▸ PROBLEM STATEMENT
Leaving out all images, write out the records that follow exactly.

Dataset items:
- Opening Delimiter -

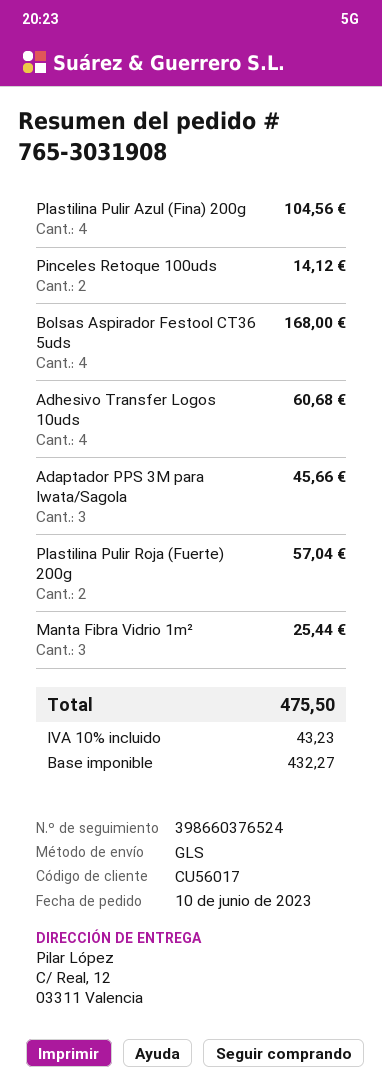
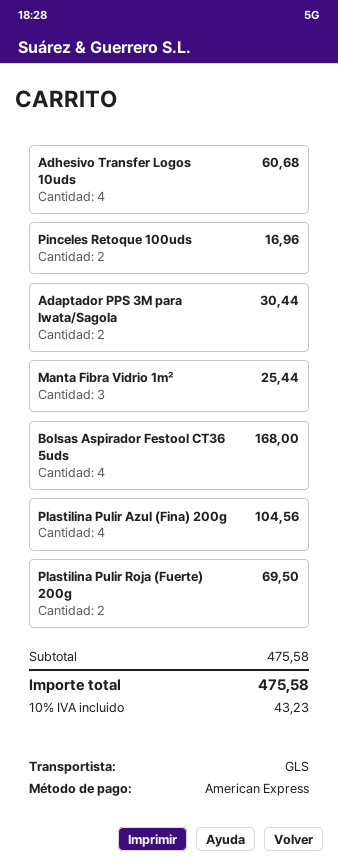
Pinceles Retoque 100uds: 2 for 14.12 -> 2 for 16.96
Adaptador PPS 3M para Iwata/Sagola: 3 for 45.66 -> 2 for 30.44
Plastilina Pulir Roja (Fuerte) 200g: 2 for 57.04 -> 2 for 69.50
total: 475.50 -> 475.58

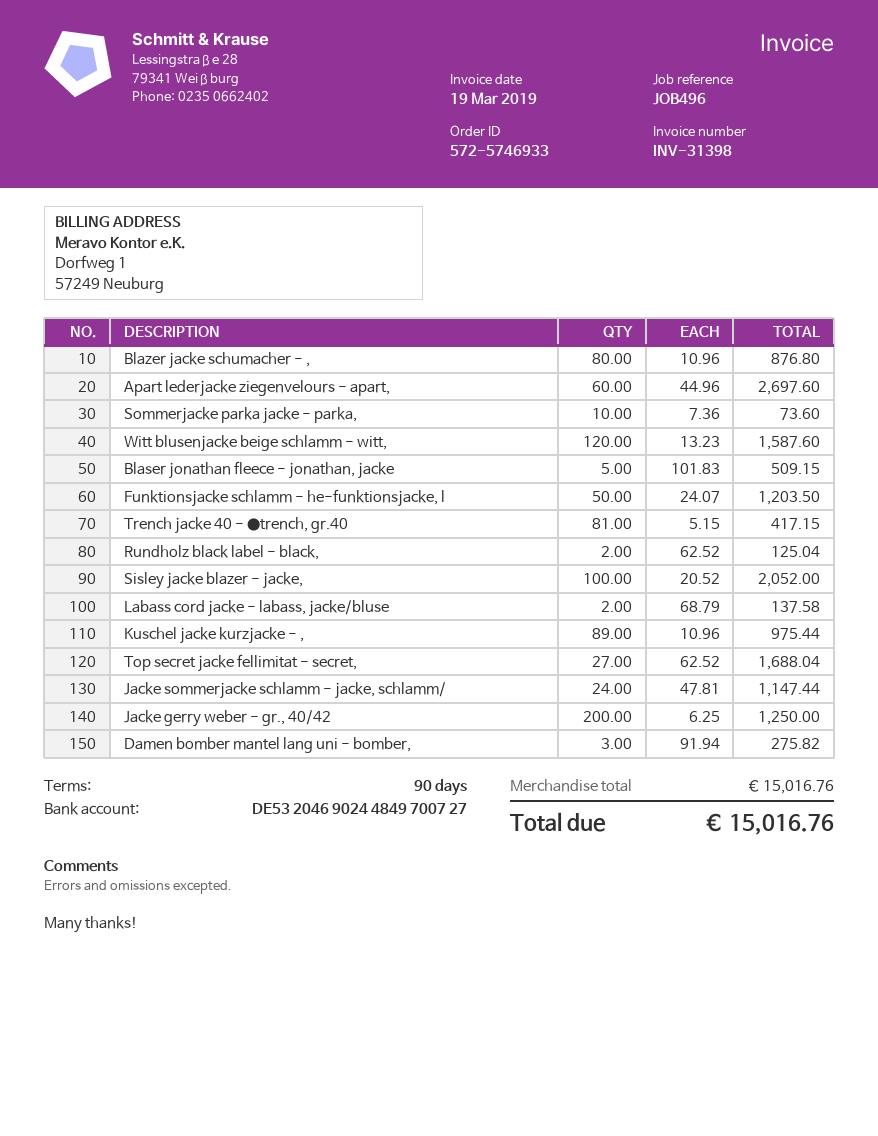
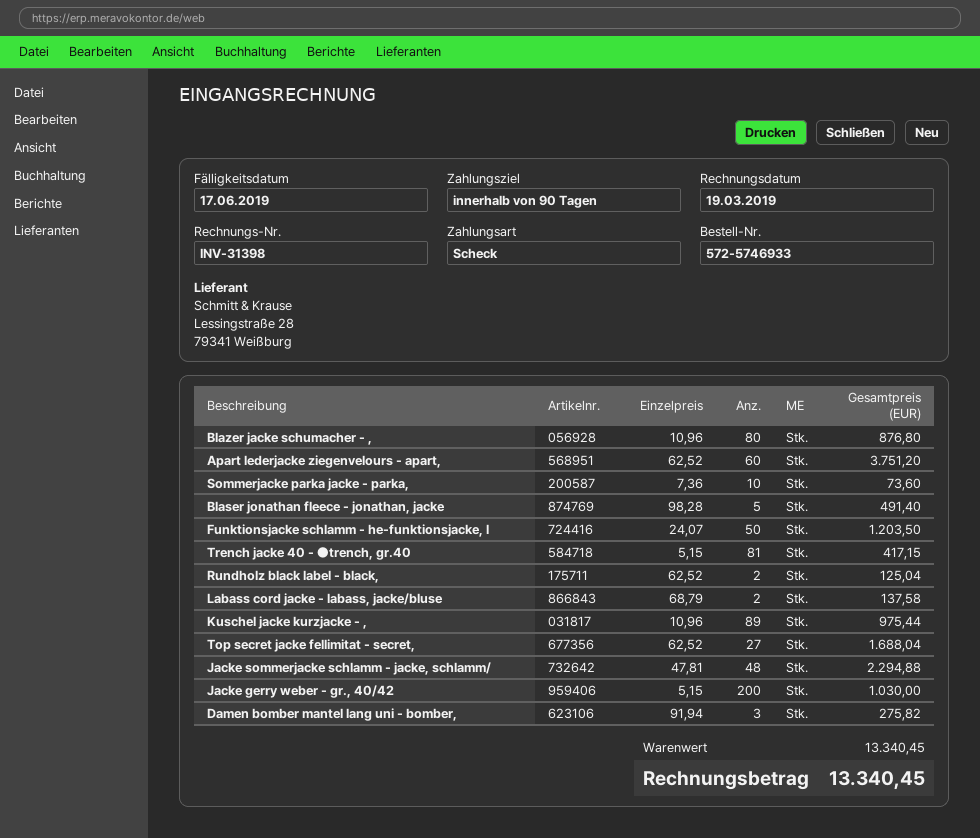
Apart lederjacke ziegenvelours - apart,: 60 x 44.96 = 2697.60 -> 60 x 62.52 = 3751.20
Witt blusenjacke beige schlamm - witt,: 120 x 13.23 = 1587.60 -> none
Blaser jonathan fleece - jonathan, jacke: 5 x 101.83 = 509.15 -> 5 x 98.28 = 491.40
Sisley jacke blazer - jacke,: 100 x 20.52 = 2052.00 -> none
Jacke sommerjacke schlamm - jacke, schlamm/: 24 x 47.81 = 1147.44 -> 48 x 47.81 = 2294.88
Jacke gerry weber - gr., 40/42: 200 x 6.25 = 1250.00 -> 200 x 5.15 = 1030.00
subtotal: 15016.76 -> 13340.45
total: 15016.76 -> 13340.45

- Closing Delimiter -

▸ REPLY
Pinceles Retoque 100uds: 2 for 14.12 -> 2 for 16.96
Adaptador PPS 3M para Iwata/Sagola: 3 for 45.66 -> 2 for 30.44
Plastilina Pulir Roja (Fuerte) 200g: 2 for 57.04 -> 2 for 69.50
total: 475.50 -> 475.58

Apart lederjacke ziegenvelours - apart,: 60 x 44.96 = 2697.60 -> 60 x 62.52 = 3751.20
Witt blusenjacke beige schlamm - witt,: 120 x 13.23 = 1587.60 -> none
Blaser jonathan fleece - jonathan, jacke: 5 x 101.83 = 509.15 -> 5 x 98.28 = 491.40
Sisley jacke blazer - jacke,: 100 x 20.52 = 2052.00 -> none
Jacke sommerjacke schlamm - jacke, schlamm/: 24 x 47.81 = 1147.44 -> 48 x 47.81 = 2294.88
Jacke gerry weber - gr., 40/42: 200 x 6.25 = 1250.00 -> 200 x 5.15 = 1030.00
subtotal: 15016.76 -> 13340.45
total: 15016.76 -> 13340.45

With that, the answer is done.